Evidence to be gathered

The DOH’s letter to Sennett said that if an investigation requires it, unannounced visits to inspect practices and conduct in-person interviews at Slate Valley Center could be on the table. If wrong-doing were to be found, the DOH laid out specifically what Slate Valley Center would be responsible for producing.

“The evidence from the complaint investigation will determine whether your allegations constitute a violation of the regulations. When warranted, a Statement of Deficiencies (SOD) is issued to the nursing home requiring that a Plan of Correction (POC) be developed and implemented. The POC must identify the steps that have been or will be taken to achieve compliance with the regulations and the timeframe for doing so. The Department and CMS must approve the POC in order to allow the nursing home to continue in the State and Federal certification program,” the letter to Sennett said.

“Without sufficient and credible evidence of a regulatory violation, the case will not be sustained and closed. This does not mean that your allegations are untrue or did not occur as you reported but, rather, that they did not constitute a violation of the regulations.”

As of Feb. 11, Jeffrey Jacomowitz, director of corporate communications for the parent company, Centers Health Care, said a major decrease in confirmed positive COVID-19 cases occurred from a discussion from the previous week.

“I am very pleased to inform you that Slate Valley is down to nine positives,” Jacomowitz said.  “43 residents have recovered as well…We are cautiously optimistic.”

Doughman went on to say that despite all the challenges 2020 had presented, Slate Valley Center still does it’s best to distribute the best possible care to the residents.

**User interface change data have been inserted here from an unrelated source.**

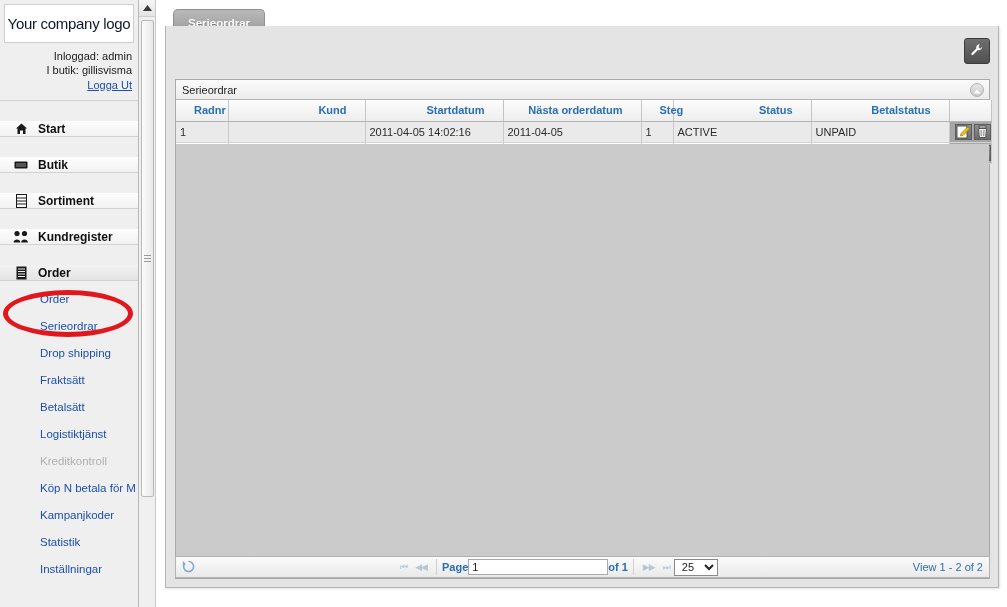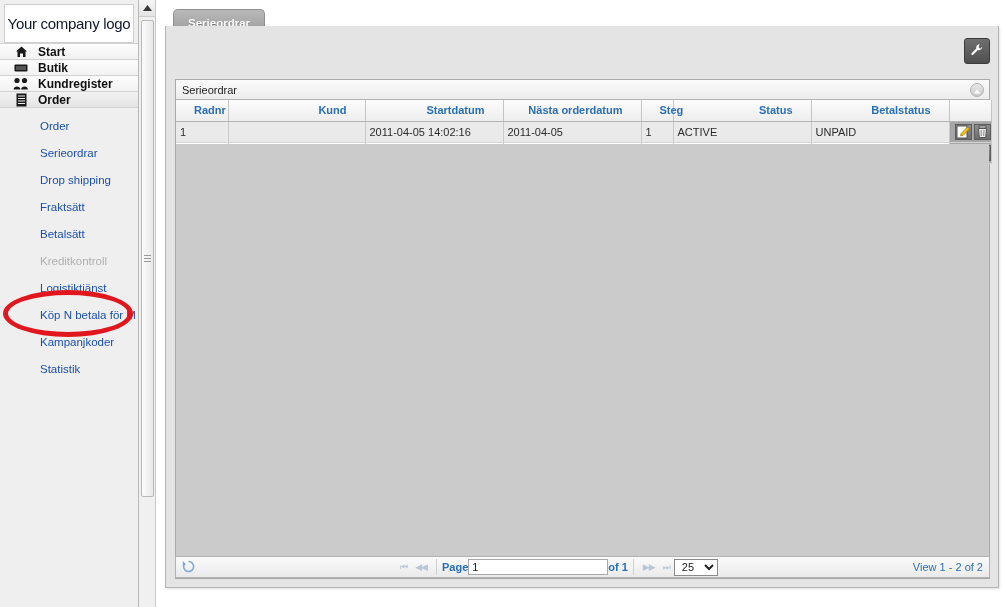--- a/index.html
+++ b/index.html
@@ -54,20 +54,21 @@
   }
 
   .nav-main { border-top: 1px solid #d2d2d2; }
   .nav-item {
     height: 16px;
     display: flex; align-items: center;
     padding-left: 12px;
     border-bottom: 1px solid #d2d2d2;
     background: linear-gradient(to bottom, #fdfdfd 0%, #f2f2f2 100%);
     cursor: pointer;
+    margin-top: 20px;
   }
   .nav-item.active {
     background: linear-gradient(to bottom, #f2f2f2 0%, #e4e4e4 100%);
   }
   .nav-item .ico {
     width: 18px; height: 16px;
     margin-right: 8px;
     display: flex; align-items: center; justify-content: center;
     flex: none;
   }
@@ -289,20 +290,25 @@
 <body>
 
 <div id="app">
 
   <div id="sidebar">
 
     <div class="logo-box">
       <span class="logo-text">Your company logo</span>
     </div>
 
+    <div class="userbox">
+      <div>Inloggad: admin</div>
+      <div>I butik: gillisvisma</div>
+      <span class="logout">Logga Ut</span>
+    </div>
 
     <div class="nav-main">
 
       <div class="nav-item">
         <span class="ico">
           <svg width="13" height="12" viewBox="0 0 13 12">
               <path d="M6.5 0.5 L12 5.5 L10.5 5.5 L10.5 11 L8 11 L8 7.5 L5 7.5 L5 11 L2.5 11 L2.5 5.5 L1 5.5 Z" fill="#1a1a1a"></path>
             </svg>
         </span>
         <span class="lbl">Start</span>
@@ -311,20 +317,31 @@
       <div class="nav-item">
         <span class="ico">
           <svg width="14" height="10" viewBox="0 0 14 10">
               <rect x="0.5" y="1.5" width="13" height="7" rx="1" fill="#1a1a1a"></rect>
               <rect x="2" y="3" width="10" height="4" fill="#555"></rect>
             </svg>
         </span>
         <span class="lbl">Butik</span>
       </div>
 
+      <div class="nav-item">
+        <span class="ico">
+          <svg width="11" height="14" viewBox="0 0 11 14">
+              <rect x="0.5" y="0.5" width="10" height="13" fill="#fff" stroke="#1a1a1a"></rect>
+              <line x1="1" y1="4" x2="10" y2="4" stroke="#1a1a1a"></line>
+              <line x1="1" y1="7" x2="10" y2="7" stroke="#1a1a1a"></line>
+              <line x1="1" y1="10" x2="10" y2="10" stroke="#1a1a1a"></line>
+            </svg>
+        </span>
+        <span class="lbl">Sortiment</span>
+      </div>
 
       <div class="nav-item">
         <span class="ico">
           <svg width="16" height="13" viewBox="0 0 16 13">
               <circle cx="4" cy="3.5" r="2.6" fill="#1a1a1a"></circle>
               <path d="M0.6 12.5 C0.6 8.5 7.4 8.5 7.4 12.5 Z" fill="#1a1a1a"></path>
               <circle cx="11.5" cy="3.5" r="2.6" fill="#1a1a1a"></circle>
               <path d="M8.1 12.5 C8.1 8.5 14.9 8.5 14.9 12.5 Z" fill="#1a1a1a"></path>
             </svg>
         </span>
@@ -354,34 +371,37 @@
         </div>
       <div class="sub-item">
           <span>Drop shipping</span>
         </div>
       <div class="sub-item">
           <span>Fraktsätt</span>
         </div>
       <div class="sub-item">
           <span>Betalsätt</span>
         </div>
+      <div class="sub-item">
+          <span>Logistiktjänst</span>
+        </div>
       <div class="sub-item disabled">
           <span>Kreditkontroll</span>
         </div>
       <div class="sub-item">
-          <span>Logistiktjänst</span>
-        </div>
-      <div class="sub-item">
           <span>Köp N betala för M</span>
         </div>
       <div class="sub-item">
           <span>Kampanjkoder</span>
         </div>
       <div class="sub-item">
           <span>Statistik</span>
+        </div>
+      <div class="sub-item">
+          <span>Inställningar</span>
         </div>
     </div>
   </div>
 
   <div id="side-scroll">
     <div class="sb-up">
       <svg width="9" height="6" viewBox="0 0 9 6">
           <path d="M4.5 0 L9 6 L0 6 Z" fill="#3a3a3a"></path>
         </svg>
     </div>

“All residents at Slate Valley Center receive the care required to maintain the highest possible level of physical, social, and psychological well-being. The restrictions of COVID have made delivery of this care more challenging and we have been creative using tele-health visits, FaceTime, window visits, email communications, conference calls and streaming entertainment,” Doughman said. “It is our goal to provide our residents and their families the most comfort and reassurance possible during this very unpredictable, ever-changing, challenging, and sometimes frightening time.”

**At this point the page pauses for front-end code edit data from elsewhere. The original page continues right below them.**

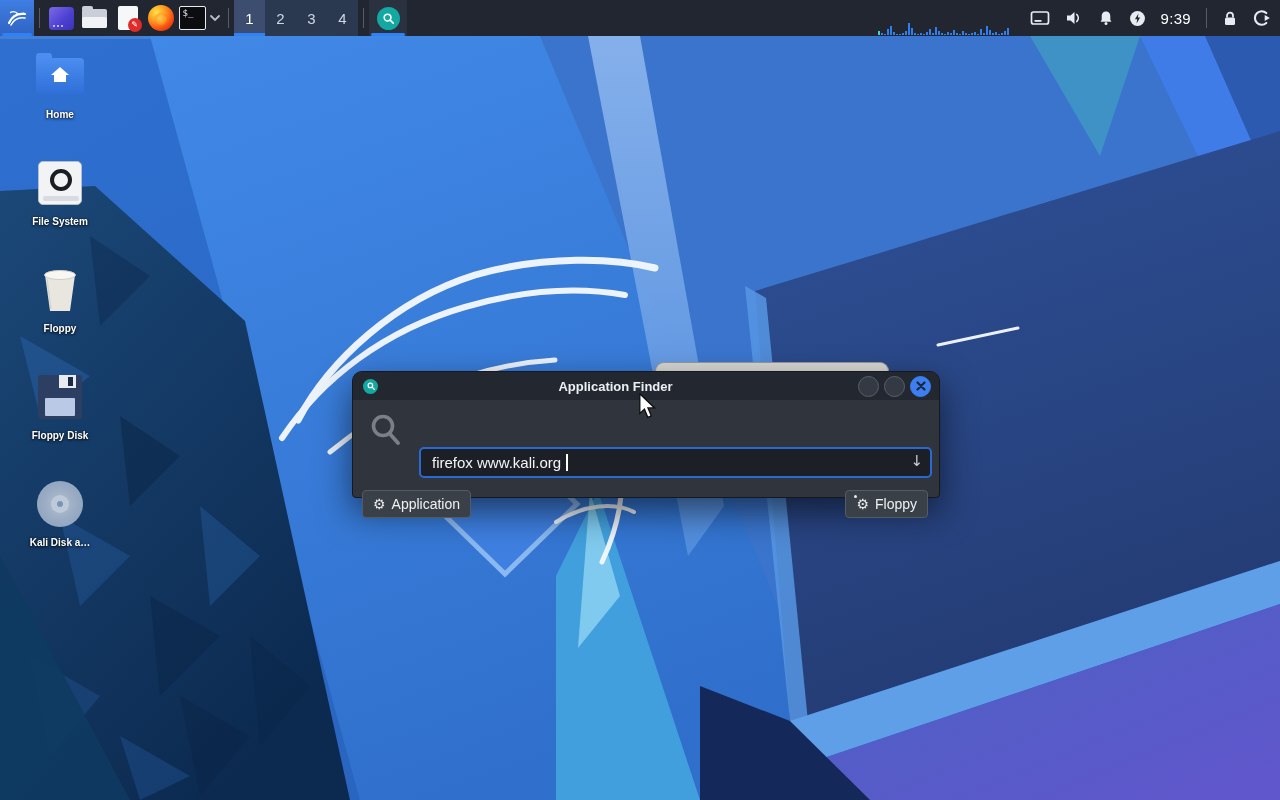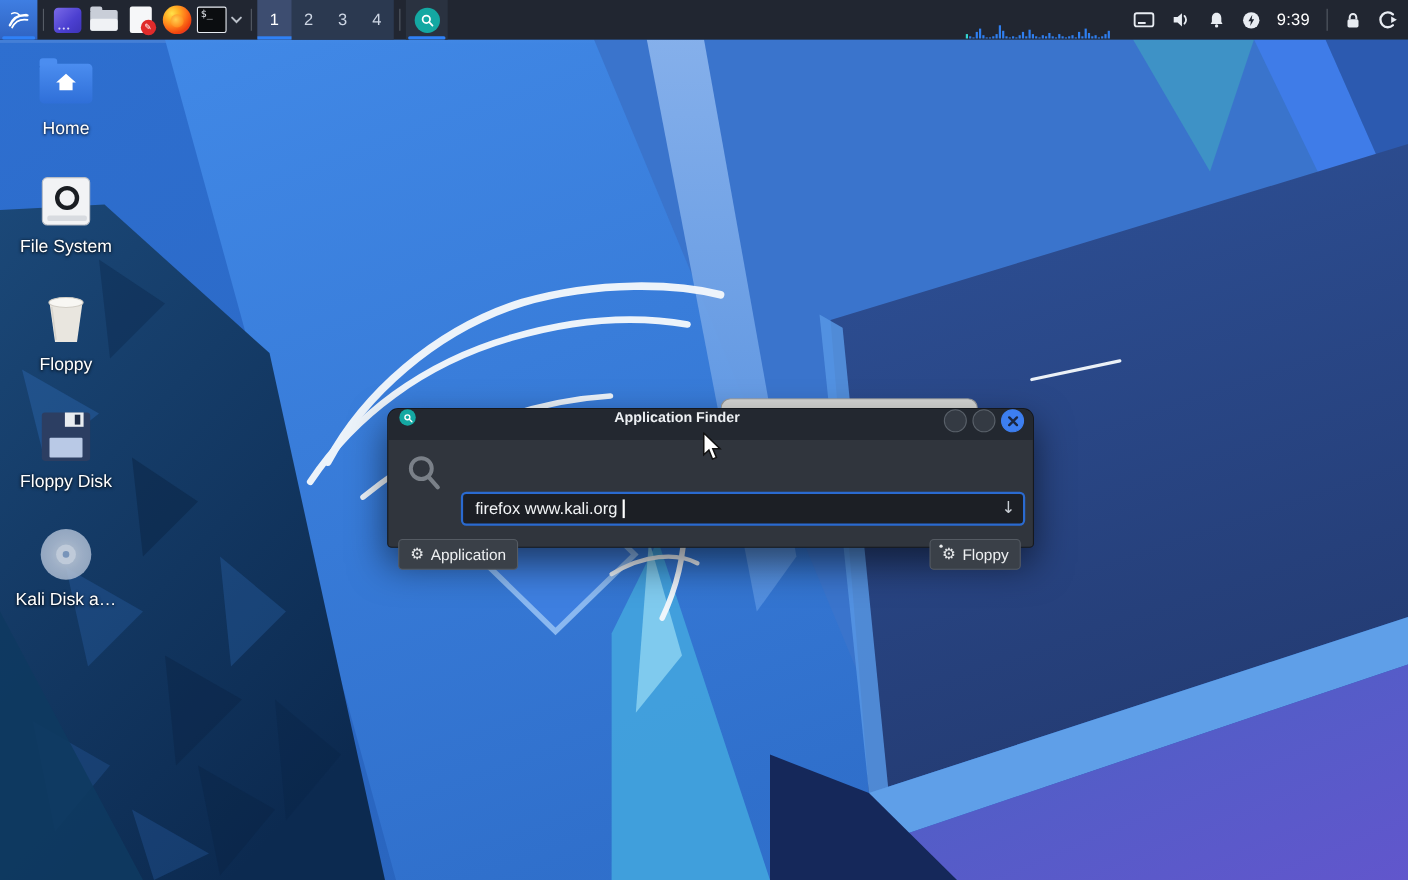--- a/index.html
+++ b/index.html
@@ -43,42 +43,42 @@
   #netgraph span.cyan { background:#35d6d0; }
 
   #tray { position:absolute; right:0; top:0; height:36px; display:flex; align-items:center; gap:15px; padding-right:9px; }
   .tray-ic { display:flex; align-items:center; justify-content:center; }
   #clock { color:#fff; font-size:15px; letter-spacing:.3px; }
   .tray-sep { width:1px; height:20px; background:#565c66; }
 
   
   .desk-item { position:absolute; width:96px; left:12px; text-align:center; z-index:2; }
   .desk-item .ic { height:48px; display:flex; align-items:center; justify-content:center; }
-  .desk-item .lbl { margin-top:9px; font-size:16px; color:#fff; text-shadow:0 1px 3px rgba(0,0,0,.85),0 0 2px rgba(0,0,0,.5); }
+  .desk-item .lbl { margin-top:9px; font-size:10px; color:#fff; text-shadow:0 1px 3px rgba(0,0,0,.85),0 0 2px rgba(0,0,0,.5);font-weight:bold; }
   .home-ic { position:relative; width:48px; height:36px; }
   .home-ic .body { position:absolute; inset:0; background:linear-gradient(180deg,#4b8df0,#2f6fd8); border-radius:4px; }
   .home-ic .tab { position:absolute; left:0; top:-5px; width:16px; height:7px; background:#4b8df0; border-radius:3px 3px 0 0; }
   .home-ic svg { position:absolute; left:14px; top:8px; }
   .fs-ic { position:relative; width:44px; height:44px; background:#f2f3f5; border:1px solid #b9bec6; border-radius:5px; }
   .fs-ic .ring { position:absolute; left:11px; top:7px; width:22px; height:22px; border:4px solid #1a1d22; border-radius:50%; }
   .fs-ic .strip { position:absolute; left:4px; bottom:3px; width:36px; height:5px; background:#d8dbe0; border-radius:2px; }
   .floppy-ic { position:relative; width:44px; height:44px; background:#2c3e62; border-radius:3px; }
   .floppy-ic .slot { position:absolute; right:6px; top:0; width:17px; height:13px; background:#e8ecf0; }
   .floppy-ic .slot::after { content:""; position:absolute; right:3px; top:2px; width:5px; height:9px; background:#1d2a44; }
   .floppy-ic .label { position:absolute; left:7px; bottom:3px; width:30px; height:18px; background:#b9c9e6; border-radius:1px; }
   .disc-ic { position:relative; width:46px; height:46px; border-radius:50%; background:radial-gradient(circle,#cfd8e4 0%,#b4c2d6 45%,#9db0ca 100%); opacity:.85; }
   .disc-ic::before { content:""; position:absolute; left:14px; top:14px; width:18px; height:18px; border-radius:50%; background:#dde4ee; }
   .disc-ic::after { content:""; position:absolute; left:20px; top:20px; width:6px; height:6px; border-radius:50%; background:#8aa4c8; }
 
   
   #ghost-window { position:absolute; left:655px; top:362px; width:234px; height:16px; background:#d6d7d5; border:1px solid #96989a; border-bottom:none; border-radius:9px 9px 0 0; z-index:3; }
 
   
   #finder { position:absolute; left:352px; top:371px; width:588px; height:127px; background:#30353d; border:1px solid #15181d; border-radius:10px 10px 4px 4px; box-shadow:0 14px 34px rgba(0,0,0,.55); z-index:4; }
-  #finder-titlebar { height:28px; background:#232830; border-radius:9px 9px 0 0; display:flex; align-items:flex-start; padding:0 8px 0 10px; }
+  #finder-titlebar { height:28px; background:#232830; border-radius:9px 9px 0 0; display:flex; align-items:center; padding:0 8px 0 10px; }
   #finder-title { flex:1; text-align:center; font-size:13px; font-weight:bold; color:#eceff2; }
   .winbtn { width:21px; height:21px; border-radius:50%; margin-left:5px; background:#343a43; border:1px solid #596069; display:flex; align-items:center; justify-content:center; }
   .winbtn.close { background:#3d7ff0; border-color:#3d7ff0; }
   #finder-body { position:relative; height:99px; }
   #big-magnifier { position:absolute; left:16px; top:12px; }
   #search-wrap { position:absolute; left:66px; top:47px; width:513px; height:31px; }
   #search-input { width:100%; height:100%; background:#1c1f25; border:2px solid #2a6ad0; border-radius:5px; color:#f2f4f6; font-size:15px; font-family:"Liberation Sans",sans-serif; padding:0 26px 0 11px; outline:none; }
   #search-caret { position:absolute; left:147px; top:7px; width:1.5px; height:17px; background:#fff; }
   #dropdown-arrow { position:absolute; right:9px; top:5px; color:#c8cdd3; font-size:15px; font-family:"DejaVu Sans",sans-serif; }
   .dlg-btn { position:absolute; top:90px; height:28px; background:#3a4048; border:1px solid #555b63; border-radius:4px; color:#eef0f2; font-size:14px; display:flex; align-items:center; gap:6px; padding:0 10px; }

Despite Doughman’s statement, Bain and Sennett say they are still worried and will continue to fight for their loved ones and others who may be treated unfairly.

“He (Richard) is paying so much for them to be there, they should be getting better care,” Bain said. “They’re (Slate Valley Center) lying. They’re telling you that they’re taking care of their residents, they’re being bathed. No, I’ve got the proof,” Sennett said. “Is it the almighty buck they’re looking for? I just don’t know.”